How Cancer Cells Enter Dormancy and Initiate Metastasis

How Cancer Cells Enter Dormancy and Initiate Metastasis

Cancer metastasis can occur years after treatment, triggered by dormant disseminated cancer cells (DCCs) that can spread years before the primary tumor has been detected. How DCCs stay dormant over long periods of time has been a mystery.

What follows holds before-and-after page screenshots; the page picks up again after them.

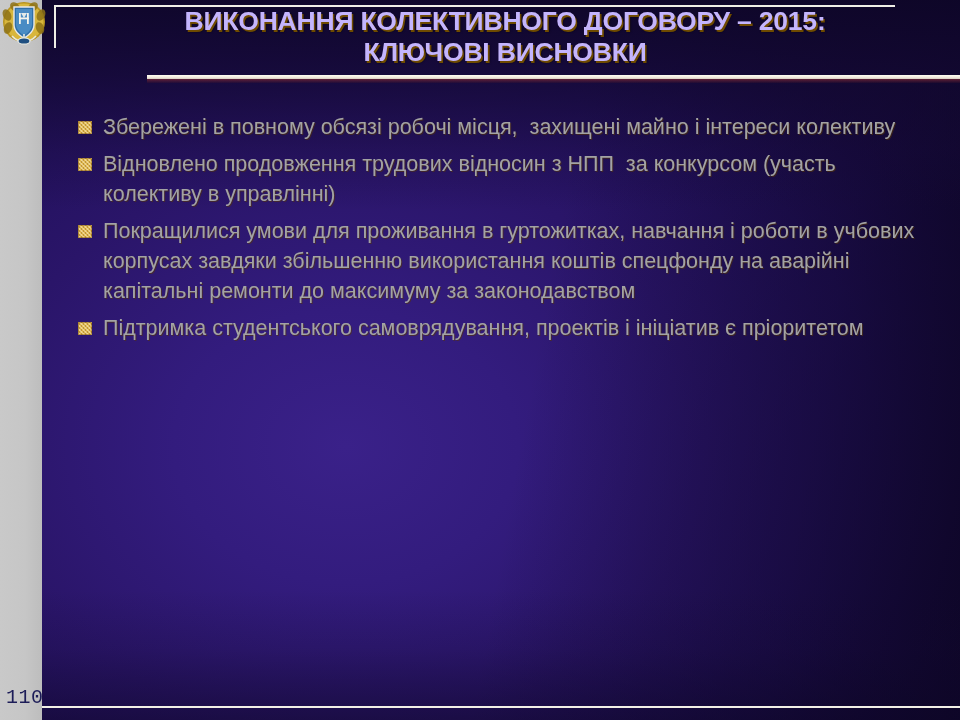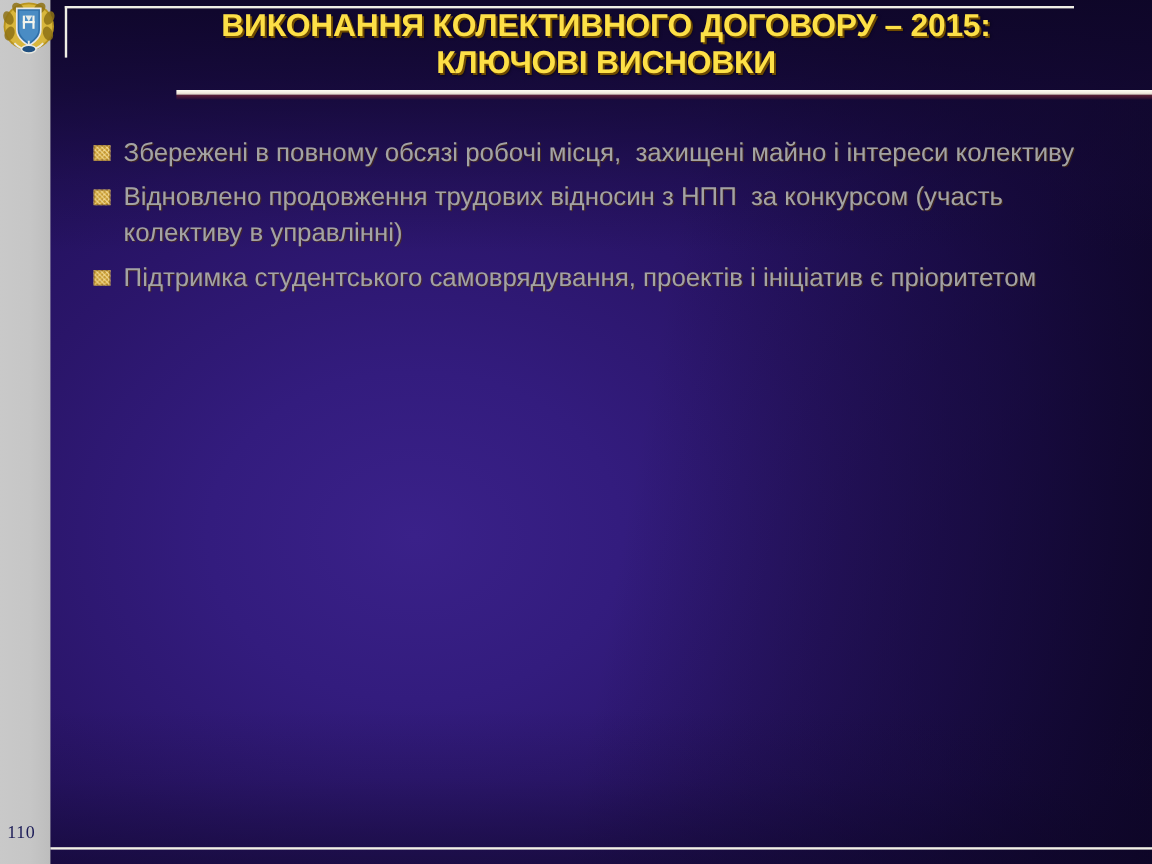"ВИКОНАННЯ КОЛЕКТИВНОГО ДОГОВОРУ – 2015:" .title { color: #fde047 -> #c4b5fd }
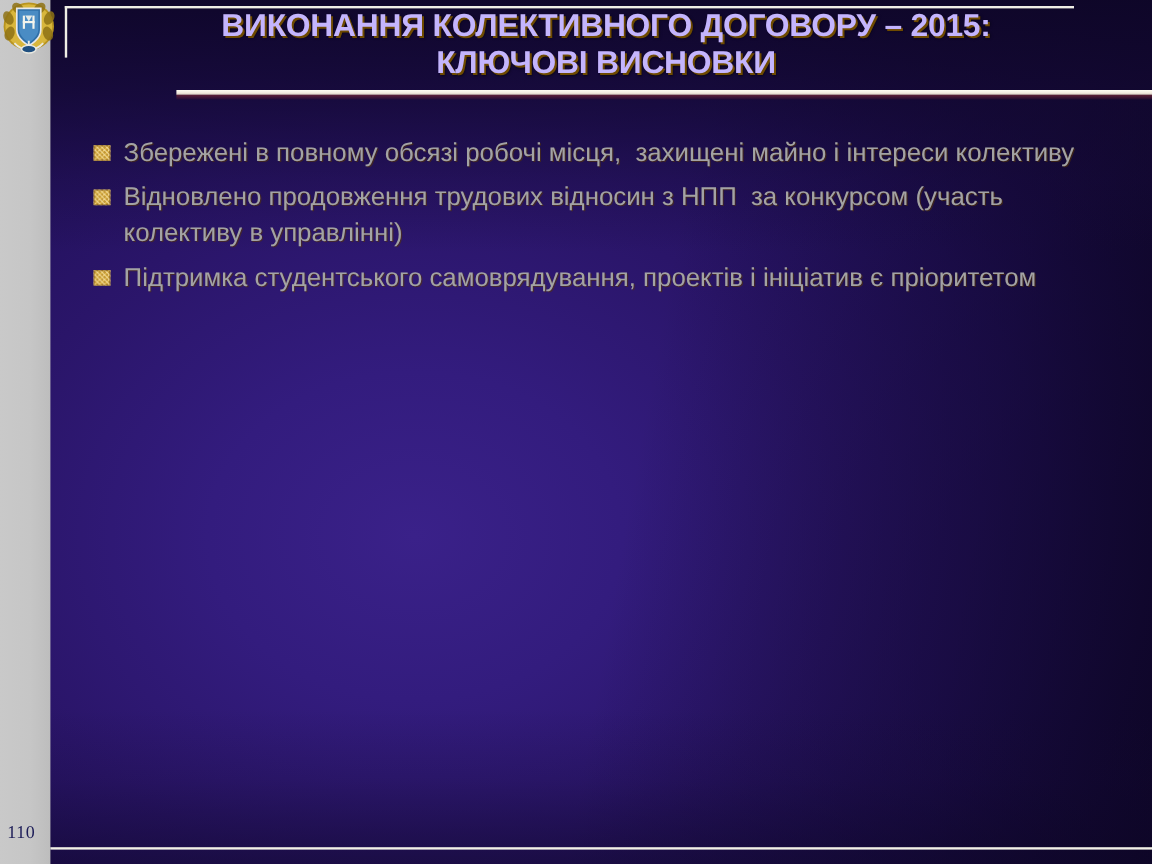"Покращилися умови для проживання в" div.bullet-row { html: none -> <div> <span></span> <span>Покращилися умови для проживання в гуртожитках, навчання і роботи в учбових корпусах завдяки збільшенню використання коштів спецфонду на аварійні капітальні ремонти до максимуму за законодавством</span> </div> }
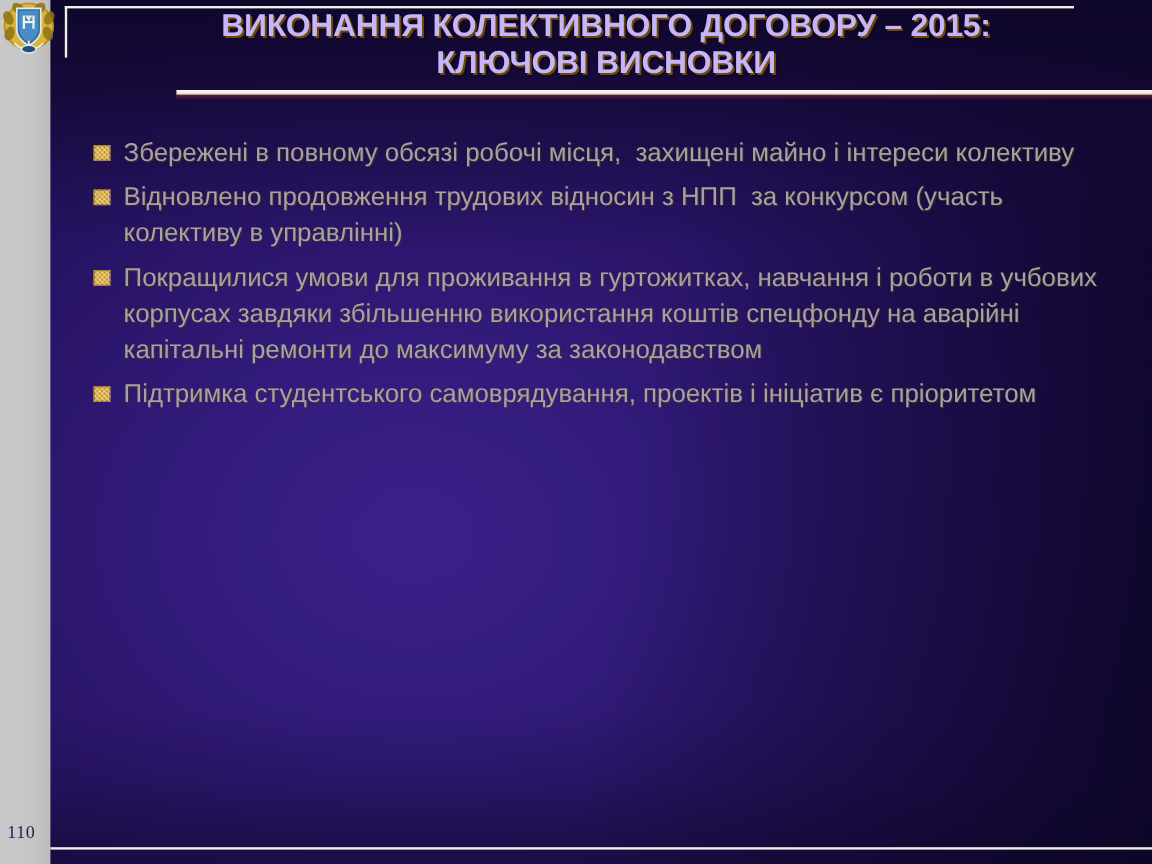"110" .sidebar-num { font-family: Liberation Serif, serif -> Liberation Mono, monospace; font-size: 15px -> 20px }
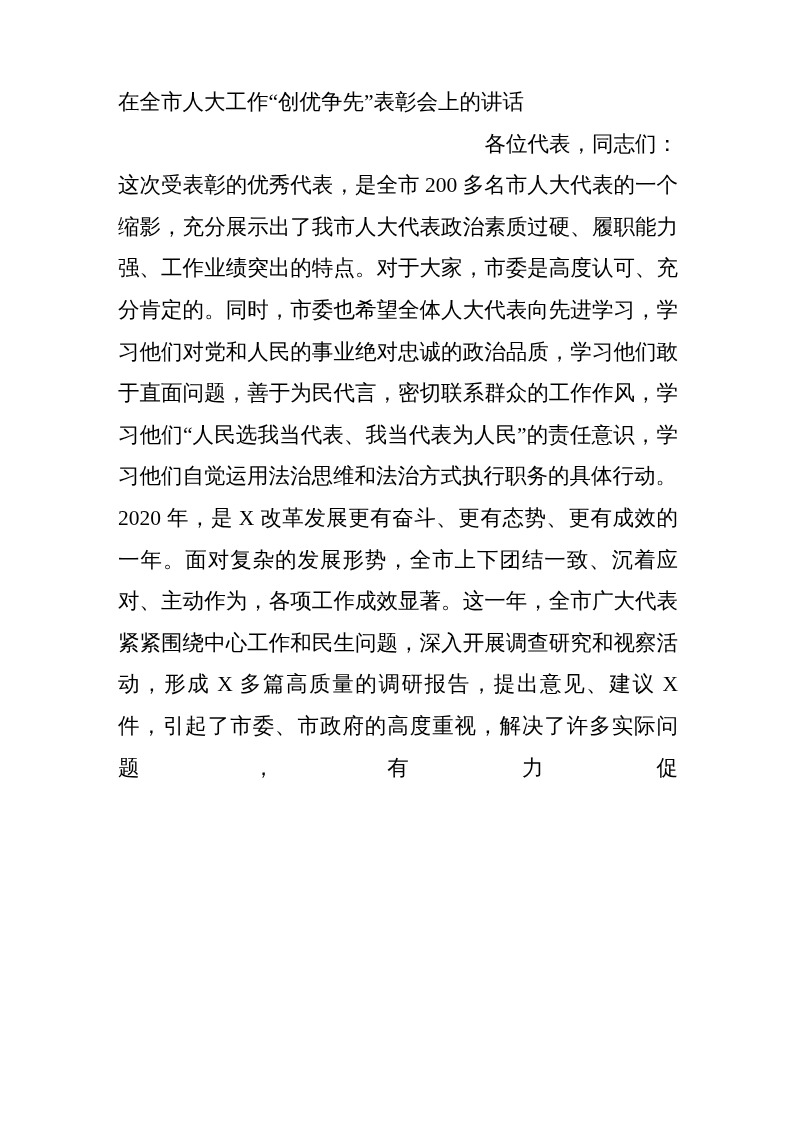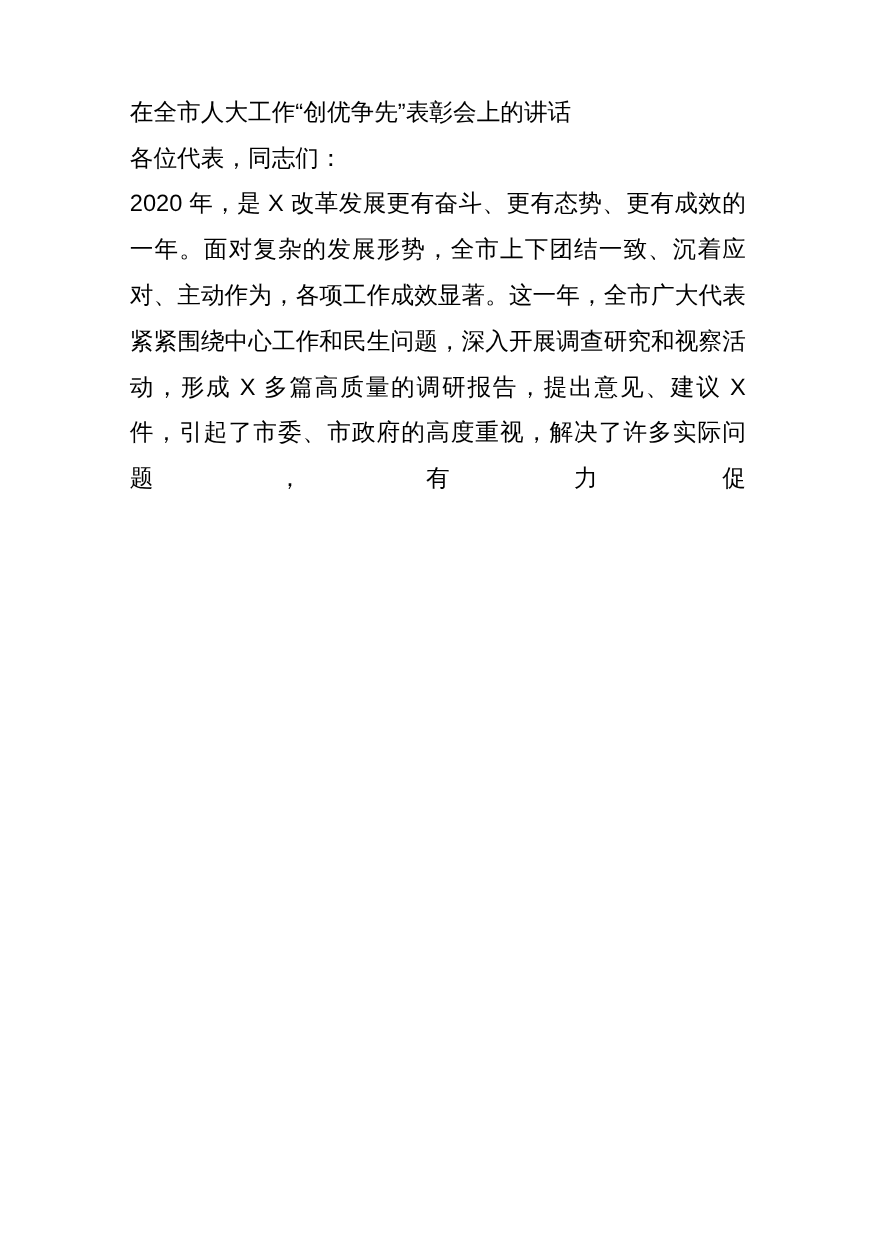"在全市人大工作“创优争先”表彰会上的讲话" .page { font-family: Liberation Sans, sans-serif -> Liberation Serif, serif }
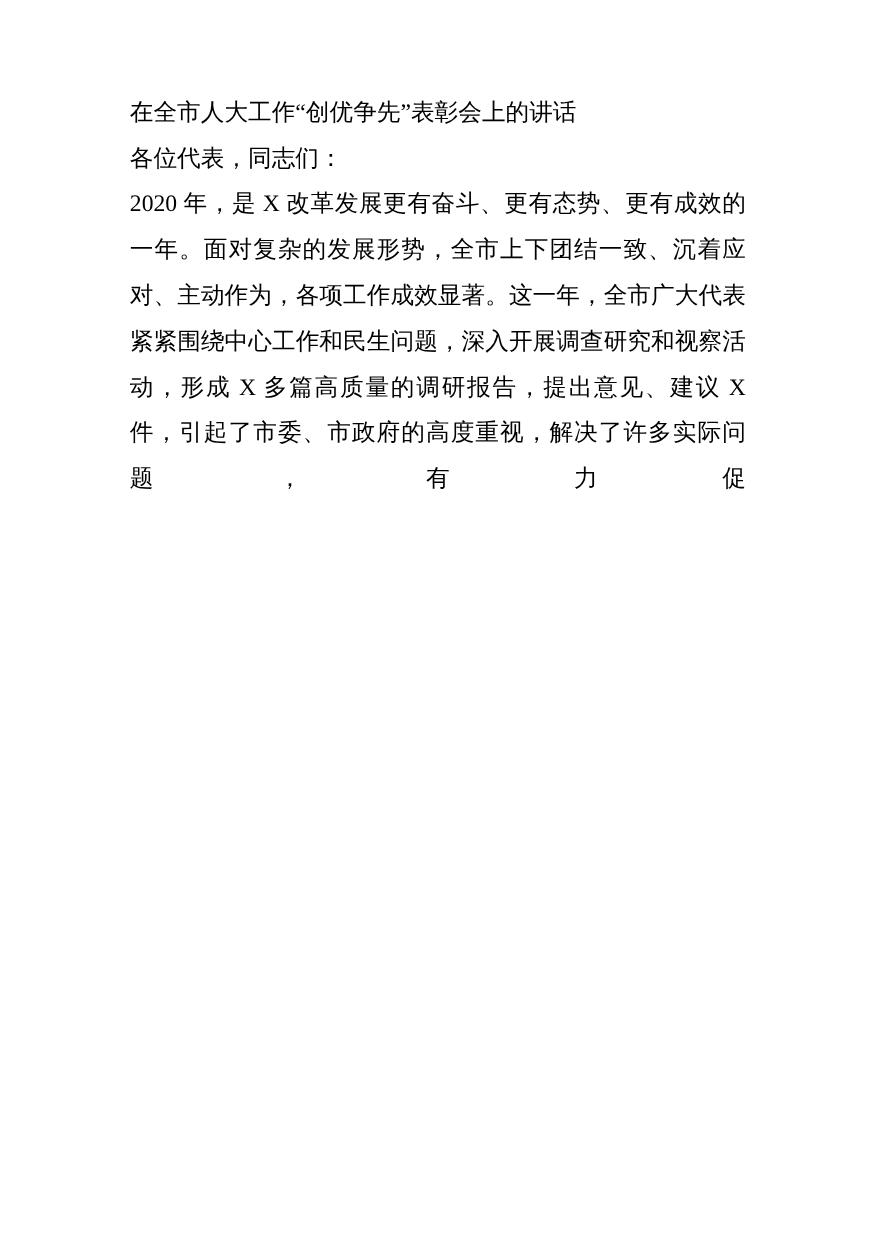"各位代表，同志们：" .doc-salutation { text-align: left -> right }
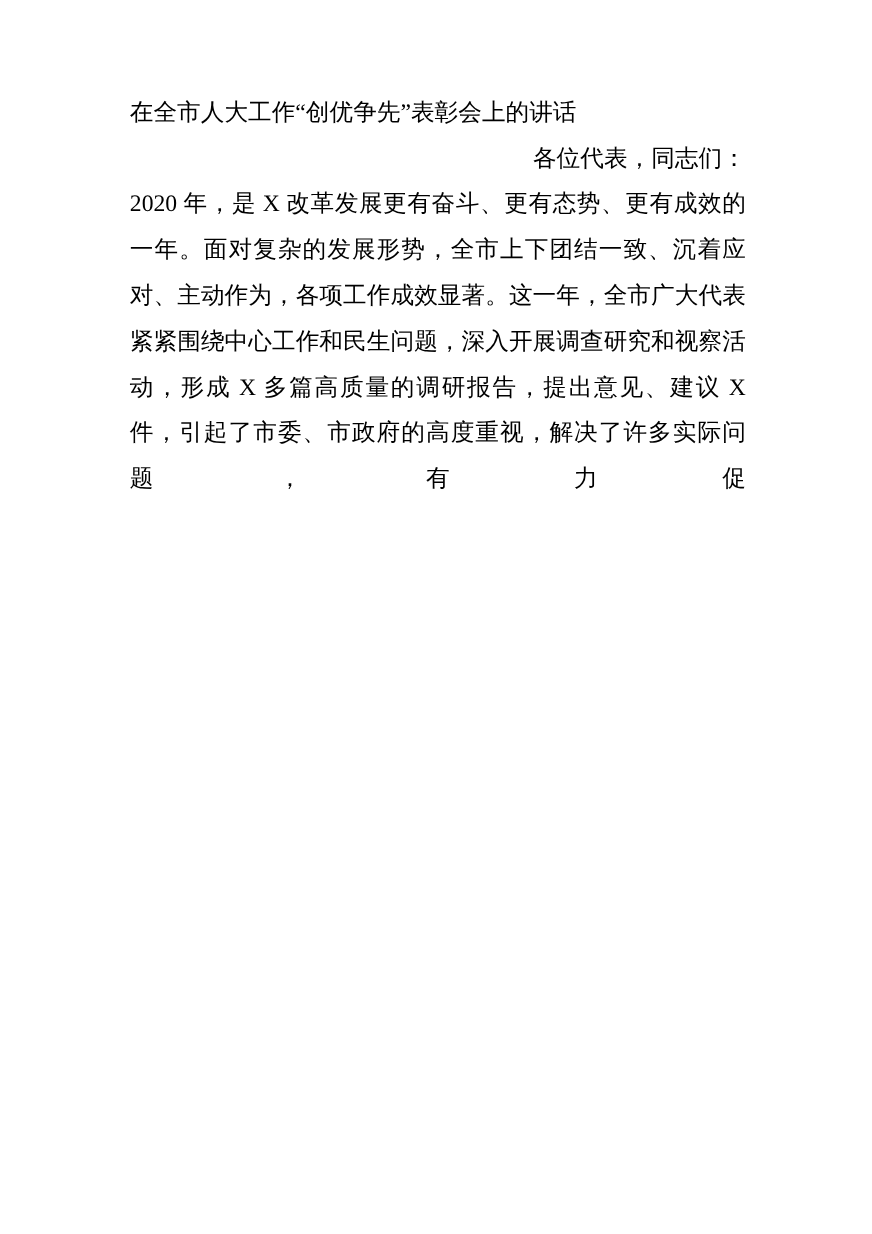"这次受表彰的优秀代表，是全市 200" p.doc-paragraph { html: none -> <p>这次受表彰的优秀代表，是全市 200 多名市人大代表的一个缩影，充分展示出了我市人大代表政治素质过硬、履职能力强、工作业绩突出的特点。对于大家，市委是高度认可、充分肯定的。同时，市委也希望全体人大代表向先进学习，学习他们对党和人民的事业绝对忠诚的政治品质，学习他们敢于直面问题，善于为民代言，密切联系群众的工作作风，学习他们“人民选我当代表、我当代表为人民”的责任意识，学习他们自觉运用法治思维和法治方式执行职务的具体行动。</p> }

In a study published online on September 1 in Nature Cancer, Julio Aguirre-Ghiso, Ph.D., and colleagues used a mouse model of breast cancer to study early DCCs that have spread to the lungs. Using single-cell RNA sequencing, the researchers identified the transcription factor ZFP281 as the master switch that regulates the early spread of DCCs and locks them in a dormant state. The researchers also observed that some early human breast cancers contain elevated levels of ZFP281, which might serve as a marker indicating that DCCs have already spread and become dormant. The findings indicate that targeting ZFP281 or the programs it regulates might eliminate DCCs or keep them in a harmless dormant state.

Dr. Aguirre-Ghiso is professor of cell biology, of medicine, and of oncology, director of the Cancer Dormancy and Tumor Microenvironment Institute, and co-director of the Gruss-Lipper Biophotonics Center at Einstein.